- About this task -
The records below are to be transcribed exactly from their first line to the line that has "text: File ->", inclusive, with every picture omitted.

- Records to use -
##########

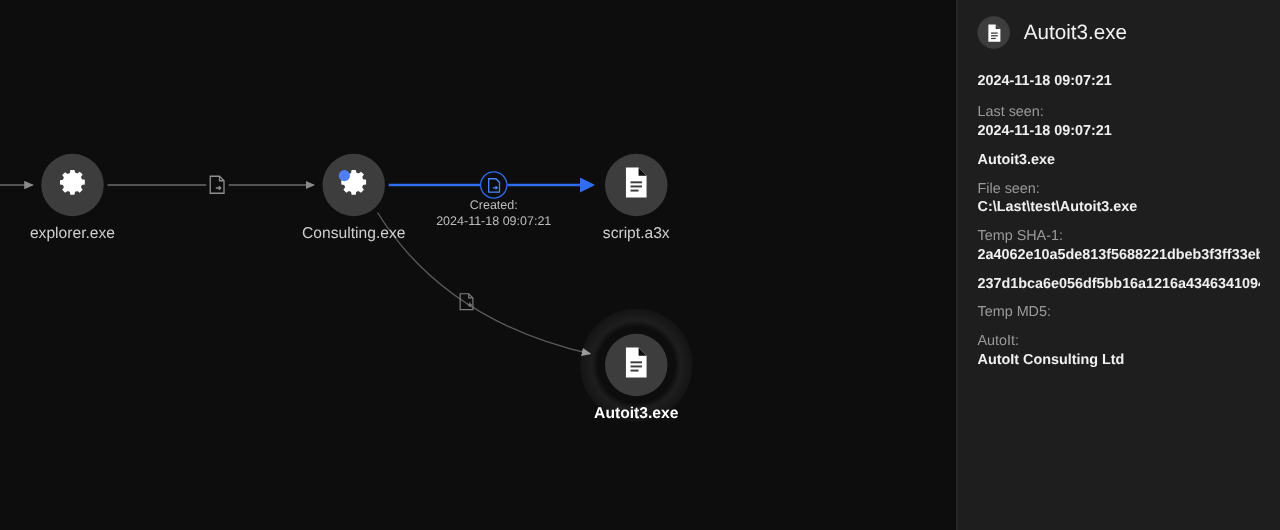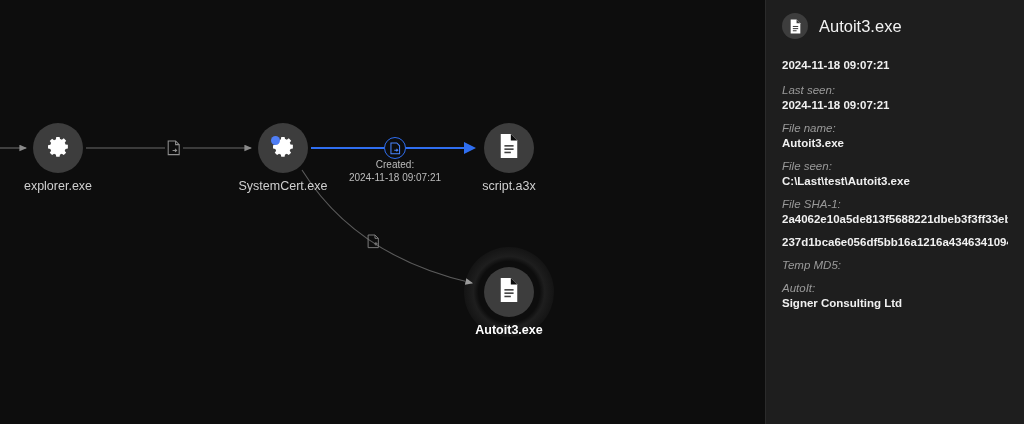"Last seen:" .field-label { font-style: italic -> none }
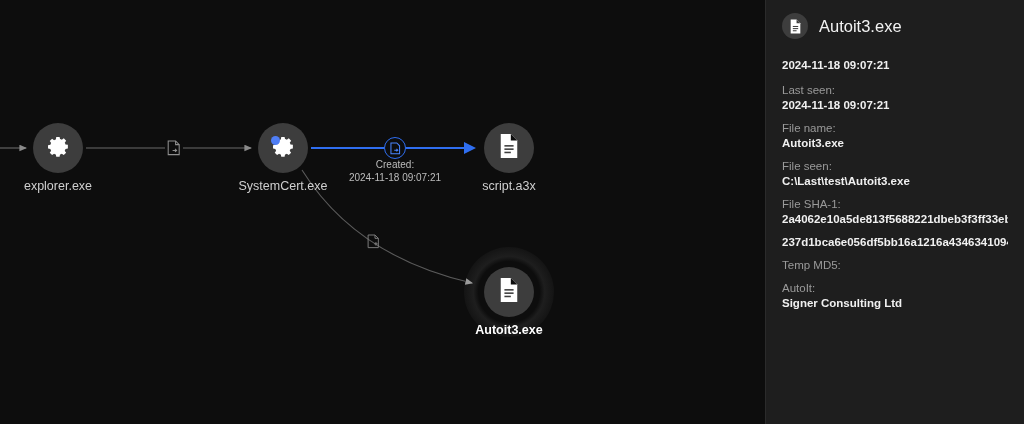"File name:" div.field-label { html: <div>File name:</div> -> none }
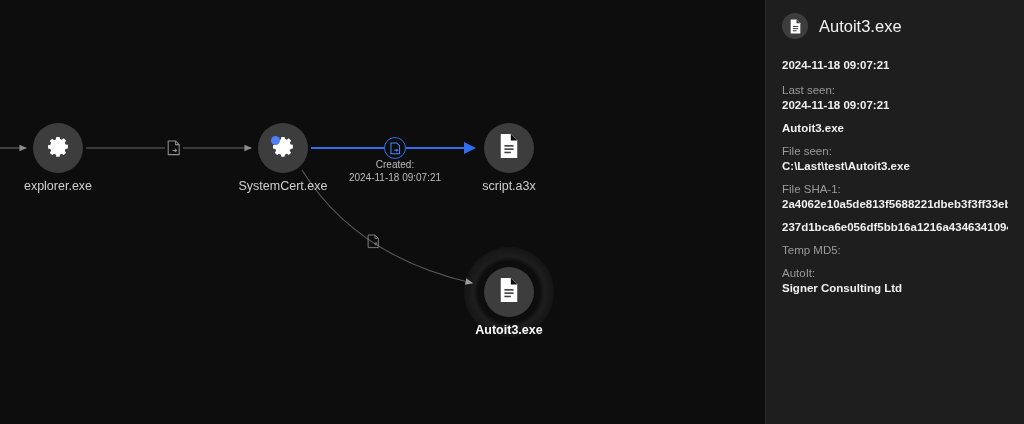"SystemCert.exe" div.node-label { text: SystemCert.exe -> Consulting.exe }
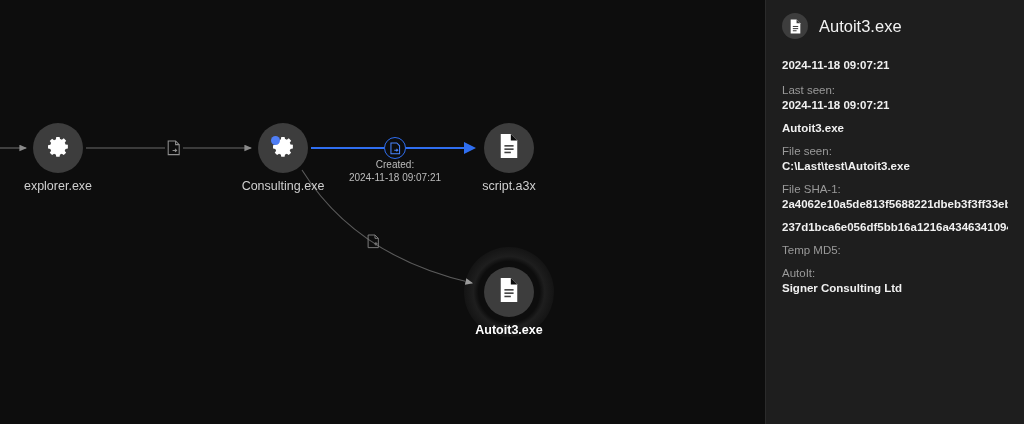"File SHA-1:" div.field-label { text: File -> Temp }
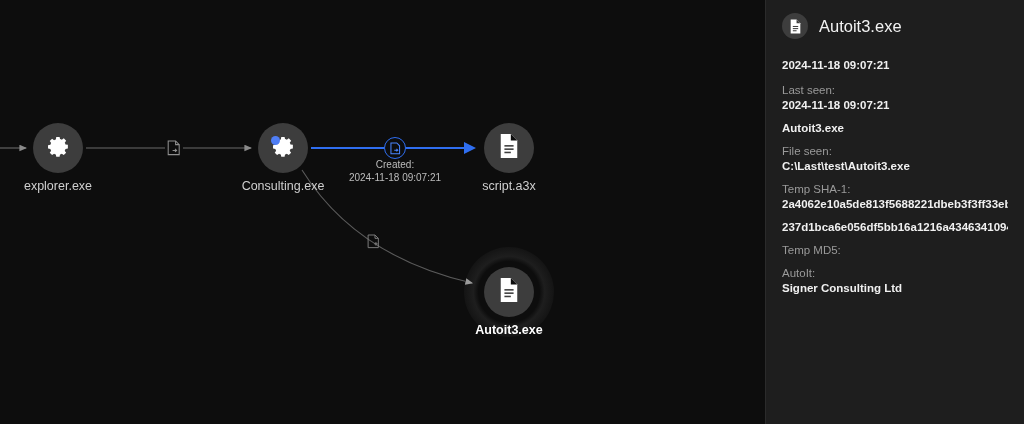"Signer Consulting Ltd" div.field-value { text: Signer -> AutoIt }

##########

- Written answer -
"Last seen:" .field-label { font-style: italic -> none }
"File name:" div.field-label { html: <div>File name:</div> -> none }
"SystemCert.exe" div.node-label { text: SystemCert.exe -> Consulting.exe }
"File SHA-1:" div.field-label { text: File -> Temp }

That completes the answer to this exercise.